13. Ankara Uluslararası Film Festivali'nde (2001)

► Adnan Elial "en iyi kurgu"

34. SİYAD (Sinema Yazarları Derneği'nin seçiminde (2002)

► Ece Ekşi "umut veren yeni sanatçı"

9. ÇASOD (Çağdaş Sinema Oyuncuları Derneği)nin seçiminde (2002)

► Ece Ekşi "umut veren yeni sanatçı"

Sadri Alışık Oyuncu ve Onur Ödülleri'nde (2002)

► Lale Mansur "en iyi kadın oyuncu"

. Şile Büyülü Fener Film Festivali'nde (2002)

► Ece Ekşi "en iyi kadın oyuncu"

5. Gökçeada Film Festivali'nde (2002)

► Ece Ekşi "en iyi kadın oyuncu"

Orhon M. Arıburnu ödüllerinde (2002)

► Lale Mansur "en iyi kadın oyuncu".

 & O da Beni Seviyor"da birlikte akan fazlasıyla öykü var. Film bir yandan Esma adlı bir kızın büyümesinin, genç kızlığa adım atmasının hikayesi. Bir yandan, bir "toprak satma" meselesi var. Alevilik, aile içindeki çekişmeler, bir akrabanın ani ölümü, bir kadının gizemli geçmişi... Hepsi, filmin bir şekilde temas ettiği öyküler. Ancak "O da Beni Seviyor" bir yandan da sanki bunların hiçbirinin filmi değil. Çünkü bu hikâyelerin hiçbiri diğerlerinden daha ön plana çıkmıyor ve (bu nedenle) herhangi biri tam anlamıyla "İşlenmiyor". (Uygar Şirin, Sinema d. sy. 79, Kasım 2001)

& "O da Beni Seviyor", sinemada bilmem kaç kez izlediğimiz ergenlik çağına adım atan kızın yaz tatili aşkı hikâyesini, turistik görüntülerle ama 'ruh' katamadan yinelemekte: Malatya yöresinin anlaşılamayan konuşmaları için altyazı bastırmak kimsenin aklına gelmedi mi acaba. (Ali Ulvi Uyanık, Haftalık Antrakt Sinema D, 26 Ekim1 Kasım 2001)

 

& O da Beni Seviyor", daha çok senaryo yazarlığıyla tanınan Barış Pirhasan'ın üçüncü filmi. Filmin senaryosunu Gül Dirican, Barış Pirhasan ile birlikte yazmış. Film, Gül Dirican'ın çocukluğundan izler taşıyan "Doğusunda Dut Ağacı" adlı öyküsünden uyarlanmış. Film, özellikle yalın sinema dili, estetik görüntüleri ve başarılı oyunculuklarıyla öne çıkıyor. Barış Pirhasan'ın, buluğ çağına girmekte olan, çocukluktan genç kızlığa geçen Esma'nın öyküsünü anlattığı filmin fonunda ise gerçekçi bir atmosfer betimlemesi ve 1970'lerin başarılı bir dönem yansıtması dikkati çekiyor.

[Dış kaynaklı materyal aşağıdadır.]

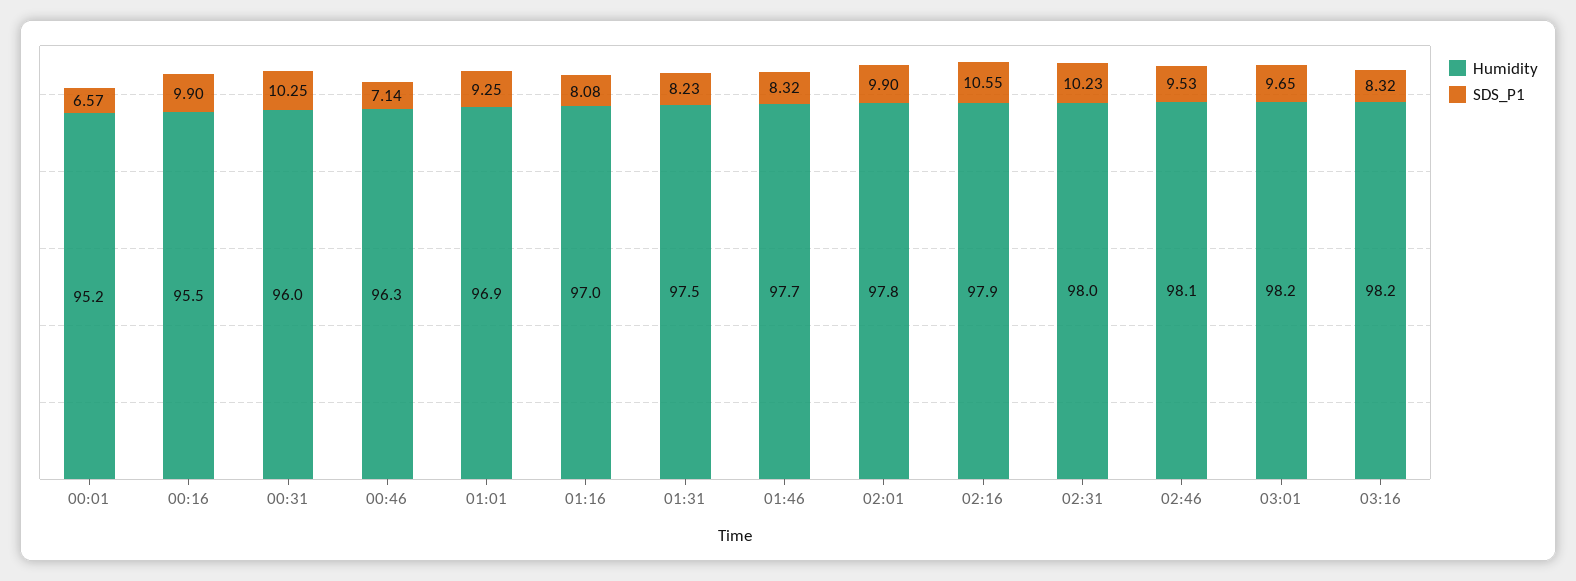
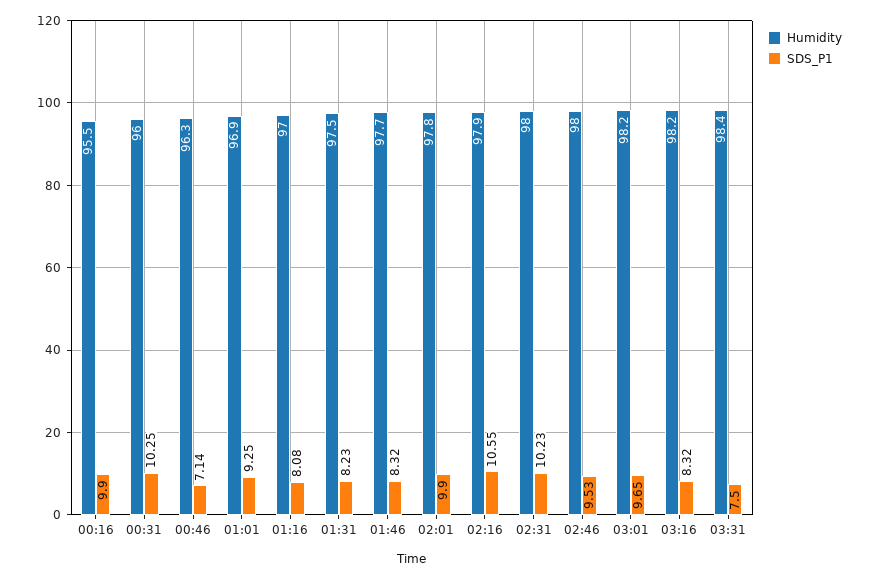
Humidity, 00:01: 95.2 -> none
SDS_P1, 00:01: 6.57 -> none
Humidity, 02:46: 98.1 -> 98
Humidity, 03:31: none -> 98.4
SDS_P1, 03:31: none -> 7.5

Barış Pirhasan, filmini bir çocuğun gelişim aşamalarının ve tanıklıklarının üstüne inşa ederek seyirciyle bir empati kurmayı deniyor. Aslında filmin küçük Esma'nın bakış açısından anlatılması oldukça sancılı bir süreç sonunda gerçekleşmiş. Gül Dirican ve Barış Pirhasan, Mediterannean Film Institute'ün 2000 yılında düzenlediği workshop 'una katılmışlar. Dirican "o da Beni Seviyor 'un yalnızca küçük kızın bakış açısından anlatılmasına o süreçte karar verildi. Oradaki hocam bir gün herkesi bir kenara çekip 'Hepinizin öyküsü çalınabilir, ama bu kızınkini asla çalamazlar" diyerek bu sürece ışık tutuyor. Filmde çok başarılı bir oyunculuk sergileyen Ece Ekşi "12 yaşın duyarlığını, kırılganlığını inanılmaz bir sadelik ve içtenlikle aktarıyor" (Sayar, Cumhuriyet, 03.10.2002: 14).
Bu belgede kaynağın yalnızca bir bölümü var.